- Opening Delimiter -
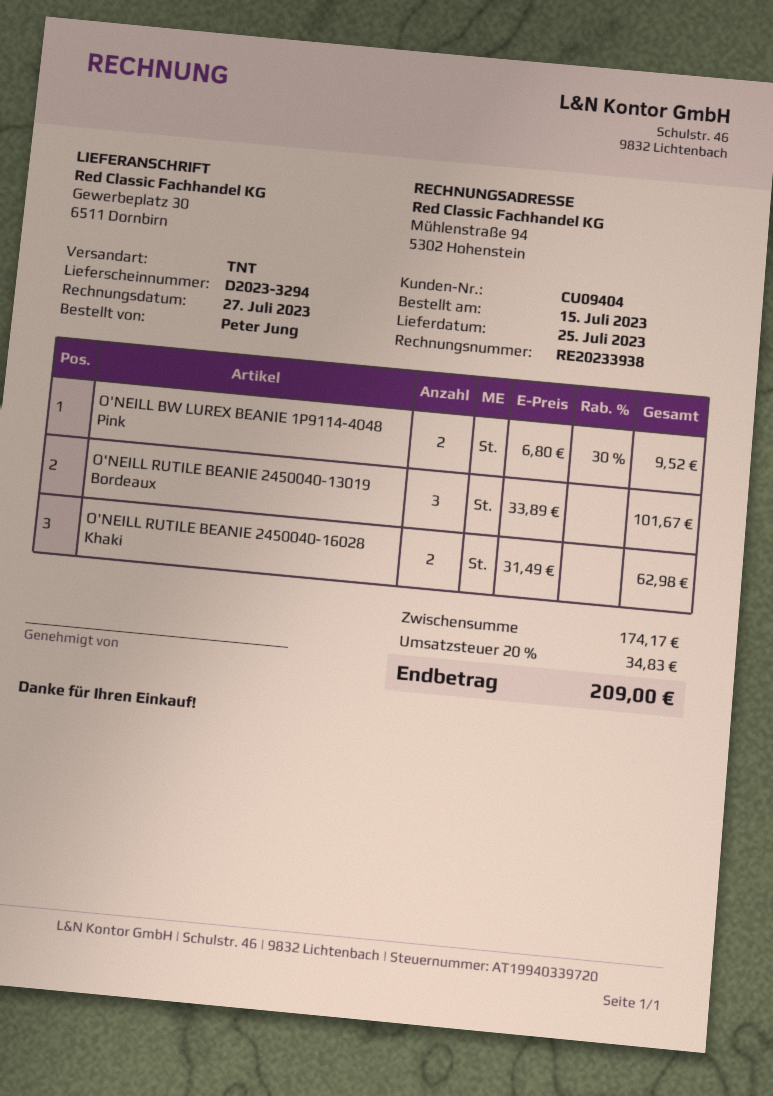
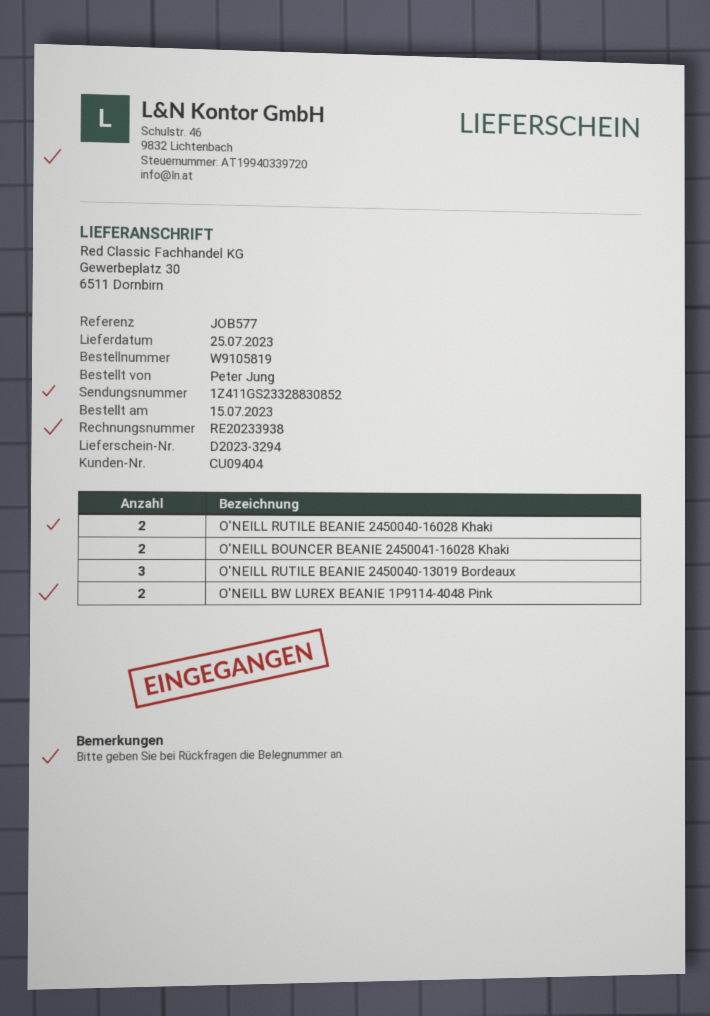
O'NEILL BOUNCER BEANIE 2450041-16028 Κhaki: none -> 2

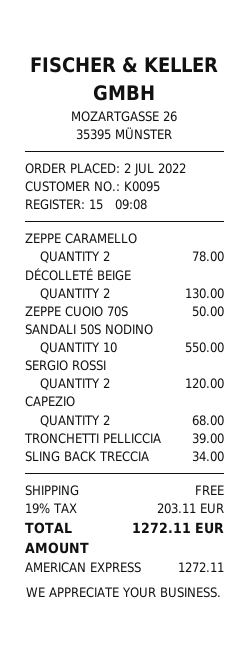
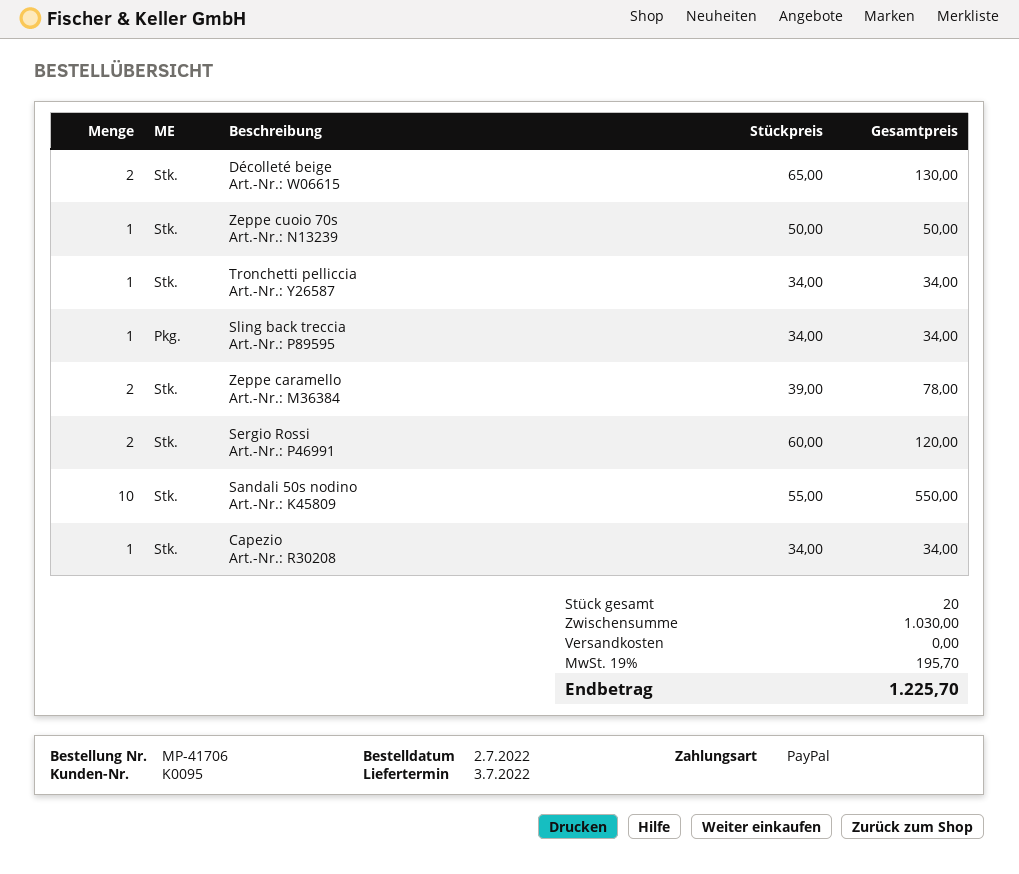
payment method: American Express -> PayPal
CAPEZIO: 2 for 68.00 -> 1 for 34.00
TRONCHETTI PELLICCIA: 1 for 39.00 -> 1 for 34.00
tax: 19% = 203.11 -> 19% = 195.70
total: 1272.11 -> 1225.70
- Closing Delimiter -
- Opening Delimiter -
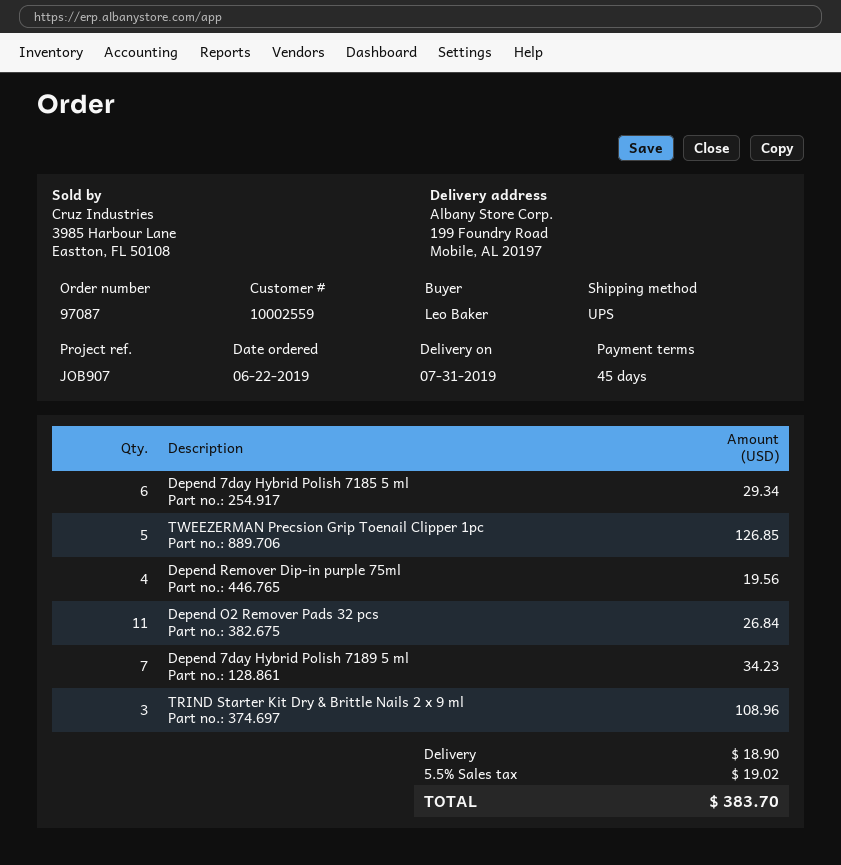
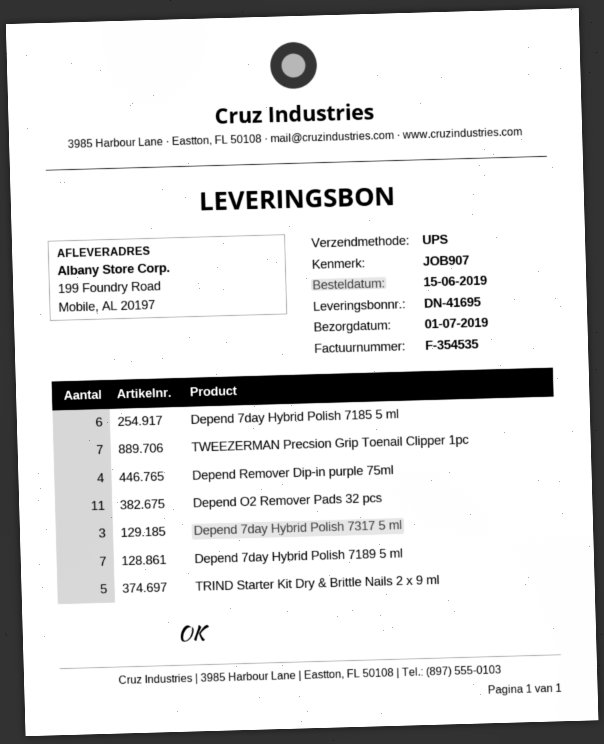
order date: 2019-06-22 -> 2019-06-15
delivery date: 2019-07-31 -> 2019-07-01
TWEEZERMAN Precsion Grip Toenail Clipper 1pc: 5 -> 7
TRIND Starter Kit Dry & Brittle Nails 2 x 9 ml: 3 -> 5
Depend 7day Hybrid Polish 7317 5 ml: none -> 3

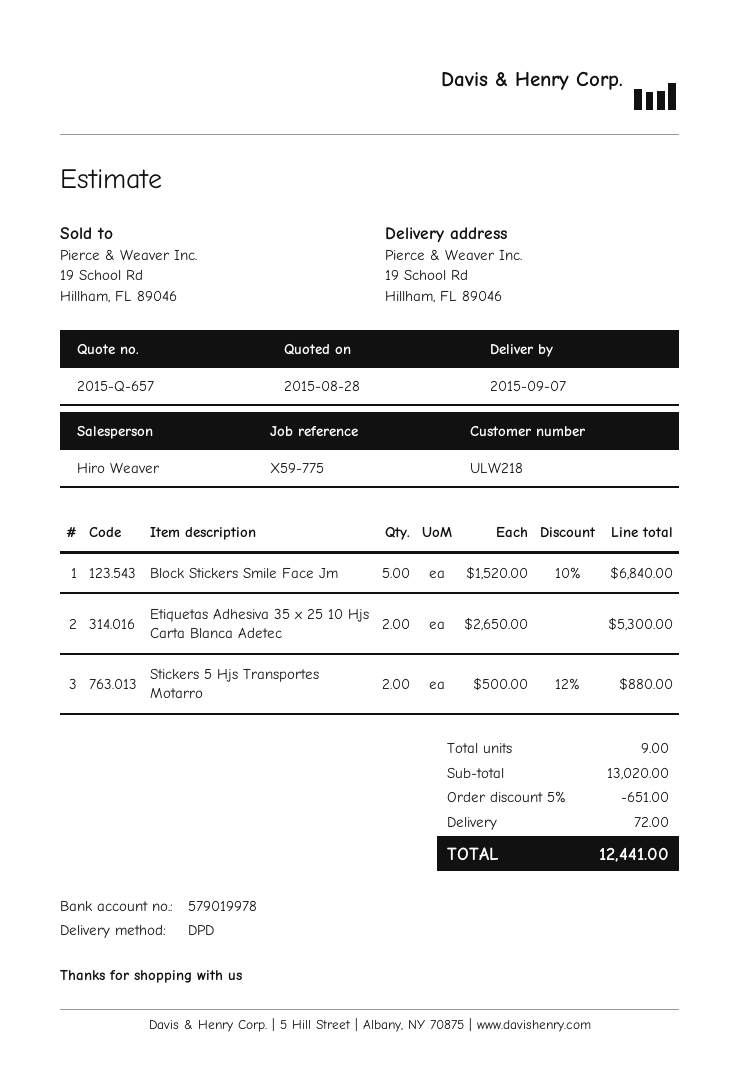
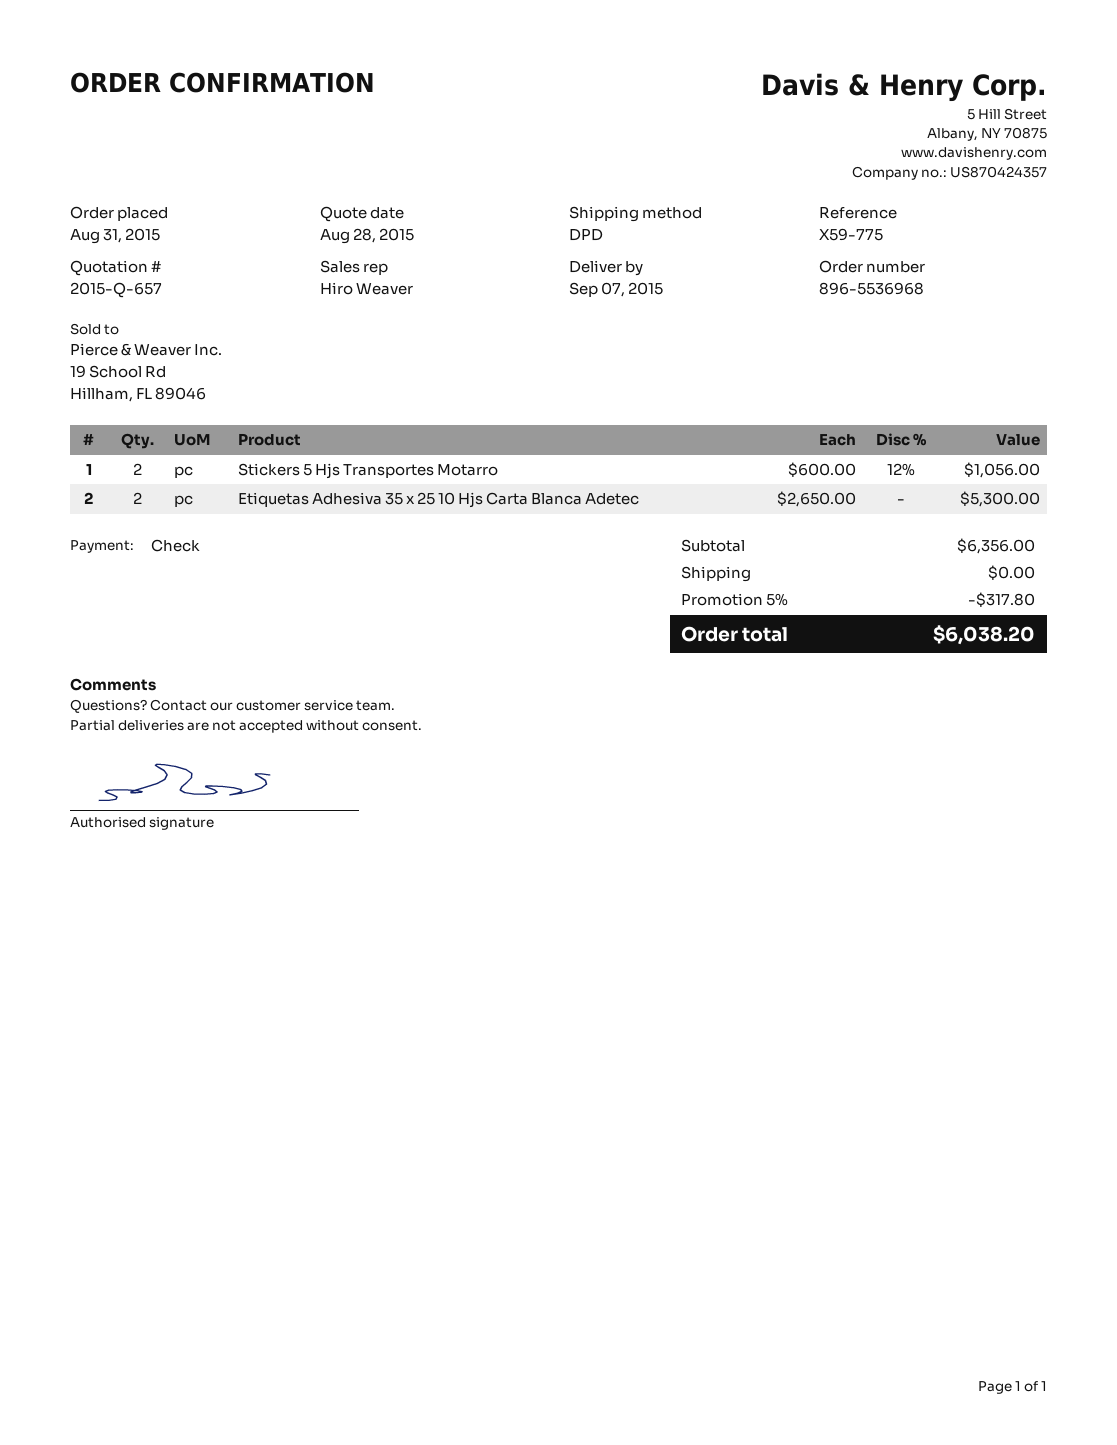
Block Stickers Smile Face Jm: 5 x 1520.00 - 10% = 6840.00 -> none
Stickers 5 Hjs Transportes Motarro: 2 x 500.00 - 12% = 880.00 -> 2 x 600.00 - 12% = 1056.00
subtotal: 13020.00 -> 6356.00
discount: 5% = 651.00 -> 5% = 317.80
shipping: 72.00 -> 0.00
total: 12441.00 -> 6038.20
- Closing Delimiter -
Transcribe the lines above between the line holding "CAPEZIO: 2 for 68.00 -> 1 for 34.00" and the line holding "total: 1272.11 -> 1225.70", inclusive, exactly as they stand and with nothing added.

CAPEZIO: 2 for 68.00 -> 1 for 34.00
TRONCHETTI PELLICCIA: 1 for 39.00 -> 1 for 34.00
tax: 19% = 203.11 -> 19% = 195.70
total: 1272.11 -> 1225.70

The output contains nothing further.